:: THE TASK ::
Return each entry below word for word, leaving out any image.

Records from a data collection
_____

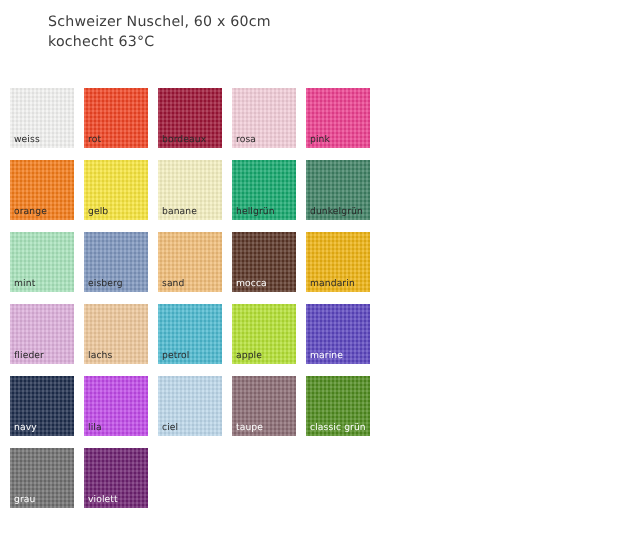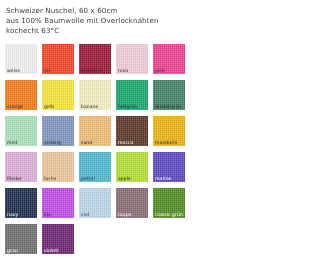--- a/index.html
+++ b/index.html
@@ -13,20 +13,21 @@
     font-family: "DejaVu Sans", sans-serif;
     overflow: hidden;
     position: relative;
   }
   #product-sheet {
     width: 191px;
     height: 270px;
     box-sizing: border-box;
     background: #ffffff;
     position: relative;
+    padding-left: 18px;
   }
   .description {
     padding: 6px 0 0 6px;
     color: #3d3d3d;
     font-size: 7.1px;
     line-height: 9.9px;
     letter-spacing: 0.1px;
     font-family: "DejaVu Sans", sans-serif;
   }
   .description .line {
@@ -79,21 +80,20 @@
   .label.dark { color: #2b2b2b; }
   .label.light { color: #ffffff; }
 </style>
 </head>
 <body>
 
 <div id="product-sheet">
 
   <div class="description">
     <span class="line">Schweizer Nuschel, 60 x 60cm</span>
-    <span class="line">aus 100% Baumwolle mit Overlocknähten</span>
     <span class="line">kochecht 63°C</span>
   </div>
 
   <div class="swatch-grid">
       <div class="swatch-row">
         <div class="swatch" style="background: rgb(242, 242, 240);">
           <div class="texture"></div>
           <span class="label dark">weiss</span>
         </div>
         <div class="swatch" style="background: rgb(240, 68, 35);">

_____

:: RESPONSE ::
--- a/index.html
+++ b/index.html
@@ -13,20 +13,21 @@
     font-family: "DejaVu Sans", sans-serif;
     overflow: hidden;
     position: relative;
   }
   #product-sheet {
     width: 191px;
     height: 270px;
     box-sizing: border-box;
     background: #ffffff;
     position: relative;
+    padding-left: 18px;
   }
   .description {
     padding: 6px 0 0 6px;
     color: #3d3d3d;
     font-size: 7.1px;
     line-height: 9.9px;
     letter-spacing: 0.1px;
     font-family: "DejaVu Sans", sans-serif;
   }
   .description .line {
@@ -79,21 +80,20 @@
   .label.dark { color: #2b2b2b; }
   .label.light { color: #ffffff; }
 </style>
 </head>
 <body>
 
 <div id="product-sheet">
 
   <div class="description">
     <span class="line">Schweizer Nuschel, 60 x 60cm</span>
-    <span class="line">aus 100% Baumwolle mit Overlocknähten</span>
     <span class="line">kochecht 63°C</span>
   </div>
 
   <div class="swatch-grid">
       <div class="swatch-row">
         <div class="swatch" style="background: rgb(242, 242, 240);">
           <div class="texture"></div>
           <span class="label dark">weiss</span>
         </div>
         <div class="swatch" style="background: rgb(240, 68, 35);">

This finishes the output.